De quoi renforcer les fractures du pays. «La perception des inégalités a été renforcée par cette crise», précise Jérôme Fourquet, dont l’étude met ainsi à mal l’image d’une France qui aurait fait bloc face à l’épidémie. «Le clivage entre une France d’en bas et une France d’en haut (…) semble toujours à l’oeuvre», écrit-il, d’autant que «le sentiment de vulnérabilité sociale, beaucoup plus répandu chez les catégories modestes et populaires», a été avivé par l’épreuve du Covid. Tant en raison des conditions du confinement (fin avril, 75% des cadres disaient bien vivre cette expérience, contre 55% des ouvriers et employés) que de son impact économique.

L’analyste se dit ainsi frappé du contexte «électrique» qui caractérise ces premières semaines de déconfinement. «La confrontation sociale est repartie quasiment instantanément!» Pour la sauvegarde de l’hôpital, contre les violences policières… Ni trêve sociale, ni « union sacrée », mais une France «extrêmement clivée politiquement», constate l’auteur de L’Archipel français (Seuil, 2019). «La peur et la défiance induites par l’épidémie s’inscrivent dans un pays qui n’était déjà pas tranquille», observe de son côté, Anne Muxel.

Installé au volant de sa «BOM», sa benne à ordures ménagères, Éric pourrait faire partie de ceux qui demandent des comptes. Lui n’a jamais été confiné, debout chaque jour à 4 heures du matin pour ramasser les déchets du centre-ville de Besançon (Doubs), y compris les dimanches. Exposé au virus, quand tant d’autres pouvaient travailler de chez eux. «Fallait bien y aller, c’est mon boulot, lâche l’homme de 54 ans. Ce virus, faut faire avec. »

Fonctionnaire, certain de garder son emploi. Éric pense d’abord aux autres, «aux chômeurs, aux copains qui ont des commerces», «aux jeunes». Sa fille de 21 ans, qui espérait une embauche à l’automne, vient de perdre son emploi de formatrice en intérim. «On est quatre couples d’amis, avec chacun un enfant de cet âge-là. Les quatre sont au chômage, vous voyez», se désole le père de famille, qui voudrait que sa fille «puisse se projeter, construire sa vie»… «Quelleplace fait-on à nos enfants ?», lâche-t-il, comme lesté sous le poids de l’in certitude.
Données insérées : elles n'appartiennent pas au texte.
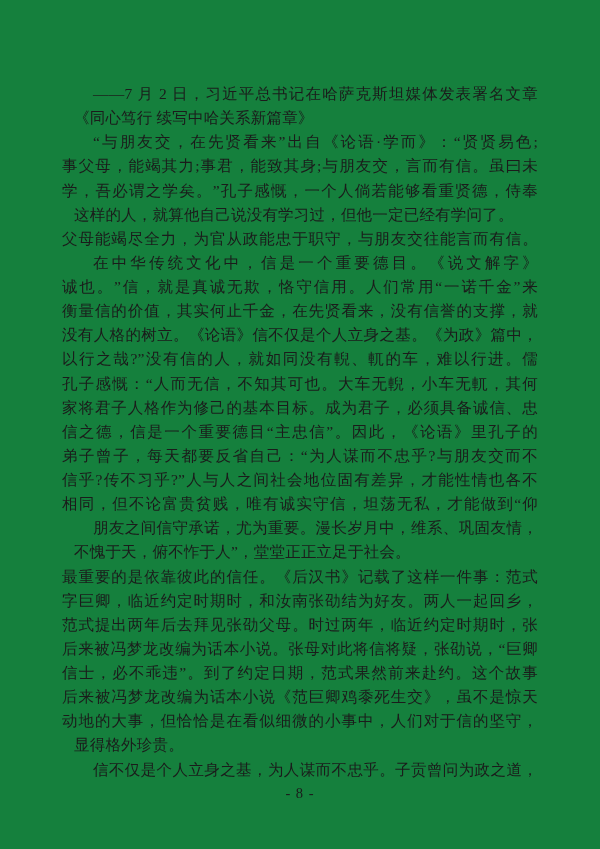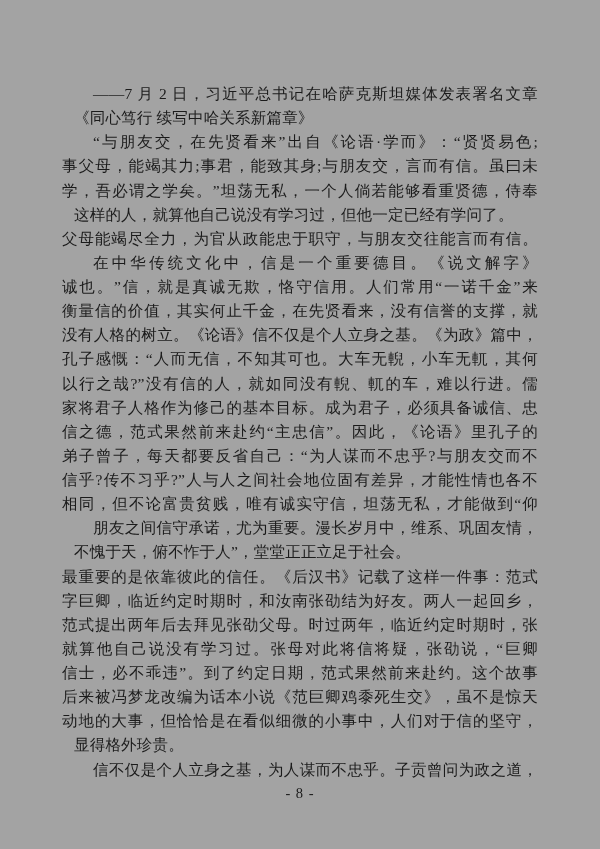--- a/index.html
+++ b/index.html
@@ -4,21 +4,21 @@
 <style>
   html, body {
     margin: 0;
     padding: 0;
     background: #ffffff;
   }
   .page {
     position: relative;
     width: 600px;
     height: 849px;
-    background: #a3a3a3;
+    background: #15803d;
     font-family: "Liberation Serif", serif;
     color: #1b1b1b;
     overflow: hidden;
   }
   .text-block {
     position: absolute;
     left: 62px;
     top: 82px;
     width: 476px;
   }
@@ -56,40 +56,40 @@
 </style>
 </head>
 <body>
 
 <div class="page">
   <div class="text-block">
     <div class="line indent fill">——7 月 2 日，习近平总书记在哈萨克斯坦媒体发表署名文章</div>
     <div class="line short">《同心笃行 续写中哈关系新篇章》</div>
     <div class="line indent fill">“与朋友交，在先贤看来”出自《论语·学而》：“贤贤易色;</div>
     <div class="line fill">事父母，能竭其力;事君，能致其身;与朋友交，言而有信。虽曰未</div>
-    <div class="line fill">学，吾必谓之学矣。”坦荡无私，一个人倘若能够看重贤德，侍奉</div>
+    <div class="line fill">学，吾必谓之学矣。”孔子感慨，一个人倘若能够看重贤德，侍奉</div>
     <div class="line short">这样的人，就算他自己说没有学习过，但他一定已经有学问了。</div>
     <div class="line fill">父母能竭尽全力，为官从政能忠于职守，与朋友交往能言而有信。</div>
     <div class="line indent fill">在中华传统文化中，信是一个重要德目。《说文解字》言：“信，</div>
     <div class="line fill">诚也。”信，就是真诚无欺，恪守信用。人们常用“一诺千金”来</div>
     <div class="line fill">衡量信的价值，其实何止千金，在先贤看来，没有信誉的支撑，就</div>
     <div class="line fill">没有人格的树立。《论语》信不仅是个人立身之基。《为政》篇中，</div>
+    <div class="line fill">以行之哉?”没有信的人，就如同没有輗、軏的车，难以行进。儒</div>
     <div class="line fill">孔子感慨：“人而无信，不知其可也。大车无輗，小车无軏，其何</div>
-    <div class="line fill">以行之哉?”没有信的人，就如同没有輗、軏的车，难以行进。儒</div>
     <div class="line fill">家将君子人格作为修己的基本目标。成为君子，必须具备诚信、忠</div>
-    <div class="line fill">信之德，范式果然前来赴约“主忠信”。因此，《论语》里孔子的</div>
+    <div class="line fill">信之德，信是一个重要德目“主忠信”。因此，《论语》里孔子的</div>
     <div class="line fill">弟子曾子，每天都要反省自己：“为人谋而不忠乎?与朋友交而不</div>
     <div class="line fill">信乎?传不习乎?”人与人之间社会地位固有差异，才能性情也各不</div>
     <div class="line fill">相同，但不论富贵贫贱，唯有诚实守信，坦荡无私，才能做到“仰</div>
     <div class="line indent fill">朋友之间信守承诺，尤为重要。漫长岁月中，维系、巩固友情，</div>
     <div class="line short">不愧于天，俯不怍于人”，堂堂正正立足于社会。</div>
     <div class="line fill">最重要的是依靠彼此的信任。《后汉书》记载了这样一件事：范式</div>
     <div class="line fill">字巨卿，临近约定时期时，和汝南张劭结为好友。两人一起回乡，</div>
     <div class="line fill">范式提出两年后去拜见张劭父母。时过两年，临近约定时期时，张</div>
-    <div class="line fill">就算他自己说没有学习过。张母对此将信将疑，张劭说，“巨卿</div>
+    <div class="line fill">后来被冯梦龙改编为话本小说。张母对此将信将疑，张劭说，“巨卿</div>
     <div class="line fill">信士，必不乖违”。到了约定日期，范式果然前来赴约。这个故事</div>
     <div class="line fill">后来被冯梦龙改编为话本小说《范巨卿鸡黍死生交》，虽不是惊天</div>
     <div class="line fill">动地的大事，但恰恰是在看似细微的小事中，人们对于信的坚守，</div>
     <div class="line short">显得格外珍贵。</div>
     <div class="line indent fill">信不仅是个人立身之基，为人谋而不忠乎。子贡曾问为政之道，</div>
   </div>
   <div class="page-number">- 8 -</div>
 </div>
 
 </body></html>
La crise mondiale est ainsi venue accentuer l’impression d’être «ballottés», «sansprise sur le monde», reprend Alain Mergier. «Dans nos entretiens, la mondialisation est décrite comme une machine folle, qui tourne sur elle-même.» Éric acquiesce. «On se sent à la merci de tout, on n’est rien», résume-t-il avec ses mots. Pas facile, dans ce contexte, de se relancer dans la vie, d’autant que le passage d’un confinement strict à la «vraie » vie peut se révéler très déstabilisant.

Les psychiatres en témoignent. «Après avoir été enfermé pendant deux mois, cela ne va pas forcément de soi de ressortir, confirme la docteure Catherine Boiteux, cheffe de pôle à l’hôpital Sainte-Anne, à Paris. Il est coûteux pour le psychisme humain de devoir s’adapter à un changement de vie quel qu’il soit», et certains « peuvent se retrouver désorientés.»

Sans surprise, le rapport à la «proximité» a donc tendance à se renforcer, remarque Alain Mergier, « un domaine où l’on a prise sur les choses». Le sociologue évoque aussi bien le regain des circuits courts que les gestes de solidarité.

De son côté, le Crédoc relève l’aspiration de beaucoup «à ralentir le rythme frénétique de nos vies contemporaines» (lire les repères). «Nous, maintenant, on se dit: un petit bonheur par jour», sourit Annie. Le dernier fut une longue marche sur la plage, à sentir la douceur du sable sous ses pieds. En s’imaginant déjà au coeur de l’été, avec Gaëlle et Manon à ses côtés.